The starters look excellent, and some young guys are stepping up, especially in the interior of the line. Reports on tackles Garrett Goebel, Adam Bellamy and Johnathan Hankins are all positive.

But what about defensive end? Keith Wells left school, Solomon Thomas continues to underwhelm, and Melvin Fellows is still not 100 percent. Will there be a consistent pass rush? What happens if there are injuries? These questions leave me feeling that the D-line could be less than anticipated.


We Now Know That Receiver Depth Is a Work In Progress

Duron Carter's academic woes have left the team in a bit of a quandary. Certainly DeVier Posey, Dane Sanzenbacher, and Jake Stoneburner can catch the ball. But questions surround the rest of the receiving corps, and no firm answers have come out of fall practice.

Taurian Washington is an all or nothing player.
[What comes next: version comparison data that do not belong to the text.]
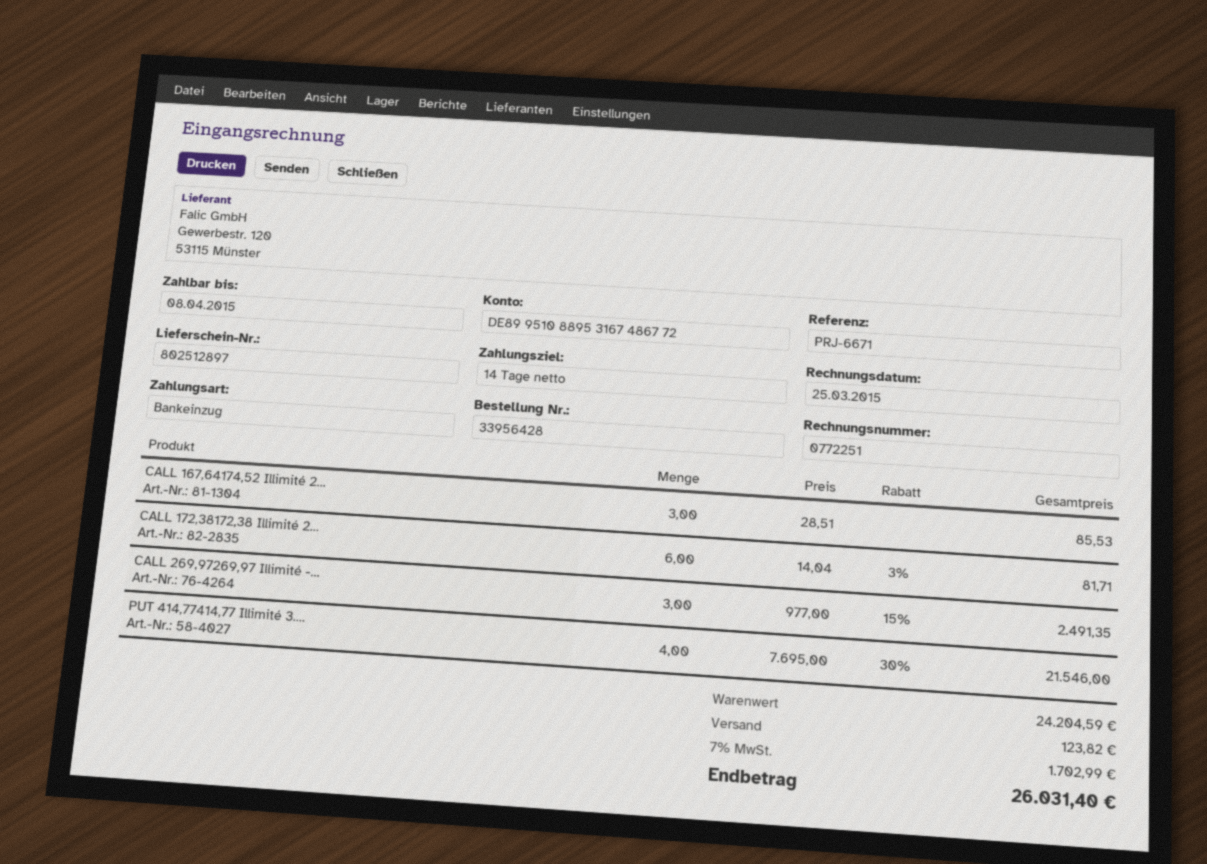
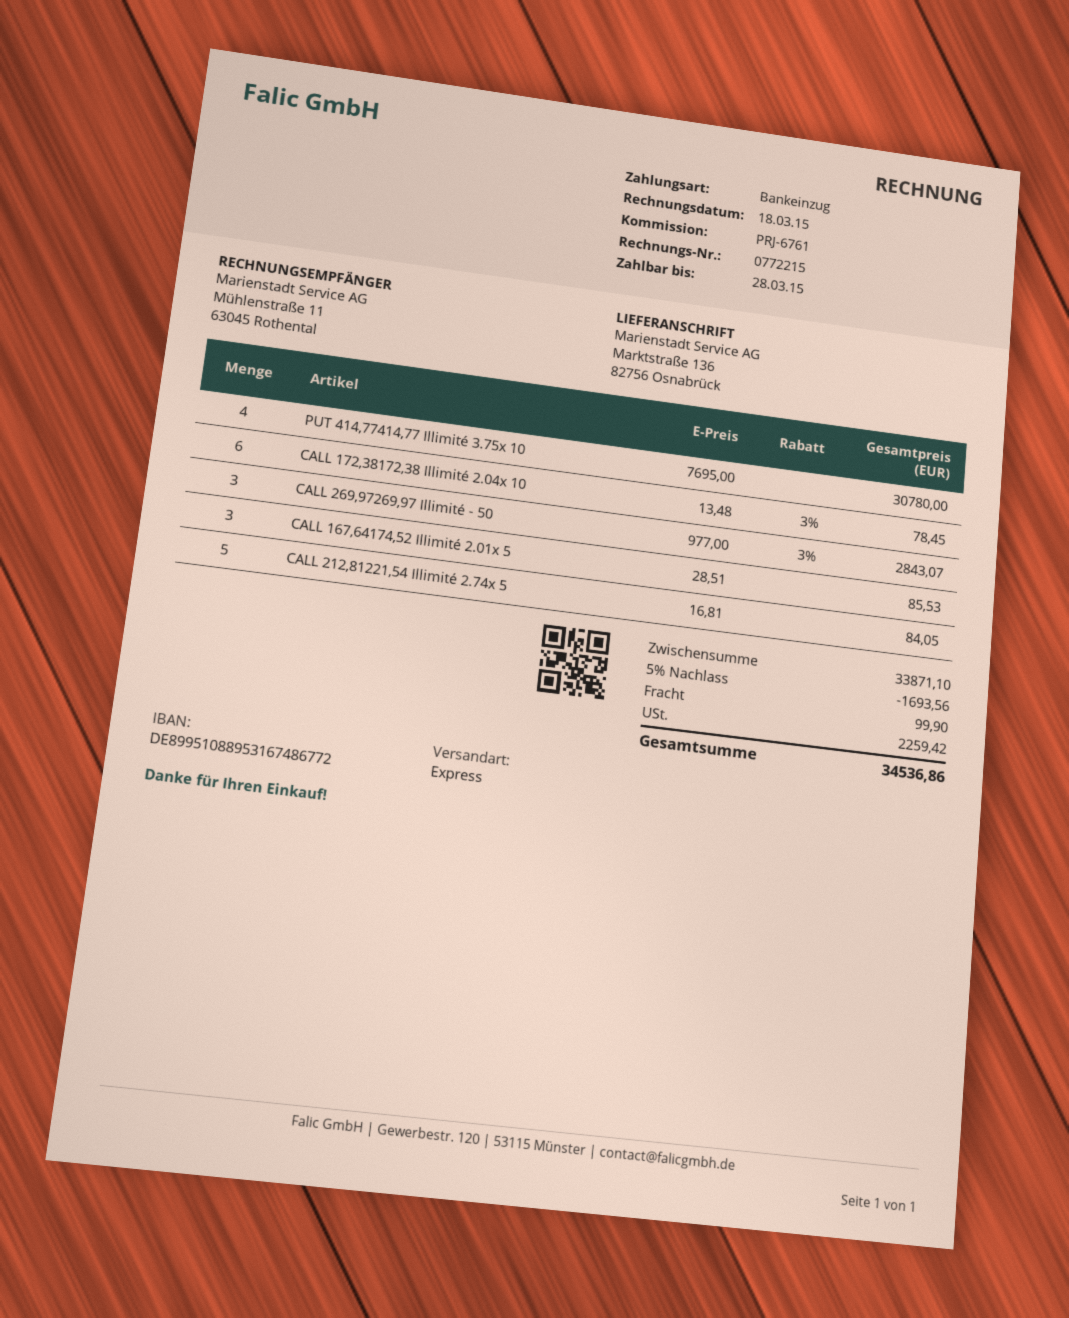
invoice number: 0772251 -> 0772215
invoice date: 2015-03-25 -> 2015-03-18
due date: 2015-04-08 -> 2015-03-28
reference: PRJ-6671 -> PRJ-6761
CALL 172,38172,38 Illimité 2...: 6 x 14.04 - 3% = 81.71 -> 6 x 13.48 - 3% = 78.45
CALL 269,97269,97 Illimité -...: 3 x 977.00 - 15% = 2491.35 -> 3 x 977.00 - 3% = 2843.07
PUT 414,77414,77 Illimité 3....: 4 x 7695.00 - 30% = 21546.00 -> 4 x 7695.00 = 30780.00
CALL 212,81221,54 Illimité 2.74x 5: none -> 5 x 16.81 = 84.05
subtotal: 24204.59 -> 33871.10
discount: none -> 5% = 1693.56
shipping: 123.82 -> 99.90
tax: 1702.99 -> 2259.42
total: 26031.40 -> 34536.86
He makes great plays on occasion but can't consistently catch the "easy" balls a receiver must haul in. Chris Fields is not physical enough yet and has not separated himself from the pack. The best bet looks to be Corey "Philly" Brown, but you know he will make some freshman mistakes.

Hopefully players like Fields and Brown will progress as the season unfolds and they get some game action.


We Now Know That Terrelle Pryor Is Ready to Lead This Team

It is one thing to give lip service to leadership, but Pryor is backing it up. This is a much more mature player than we have witnessed the past two years. Time in the Jim Tressel school of leadership has paid off, and I think Terrelle realizes the offense is greatly on his shoulders and the team is looking to him to set an example.

I could be wrong, but I don't think there will be a meltdown like last year in West Lafayette. This fall has shown us a more relaxed and mature quarterback, and that bodes well for the season.


We Now Know That the Class of 2010 Isn't As Weak As Advertised

On signing day most Buckeye fans were wringing their hands due to the lowest-ranked recruiting class in many years, made worse by the Jamel Turner saga. But after a number of practices and scrimmages, this group appears more talented than advertised.

Taylor Graham has the most explosive arm on the team. When healthy, Carlos Hyde is a load (and we're still waiting for the arrival of Rod Smith). Andrew Norwell appears to be a Big Ten tackle. All the receivers are talented as well, led by Philly Brown, with Verlon Reed providing a positive surprise.

On defense, the staff loves big Johnathan Hankins and is favorably impressed with J.T. Moore. David Durham is a name that has been tossed around in a positive fashion as well, although not as favorably as Scott McVey. Christian Bryant and Bradley Roby also have coaches excited about their ability as playmaking defensive backs.

Tressel has proved in the past that he can do great things with three-star recruits, and so far this class looks better than publicized.


Finally, We Now Know That JT Will Be Bombarded With Questions Every Time Pryor Throws Fewer Than 25 Times!


Without doubt we have more knowledge than we possessed a month ago. Now let's take on the Marshall Thundering Herd and get some truly firm answers for the coming year.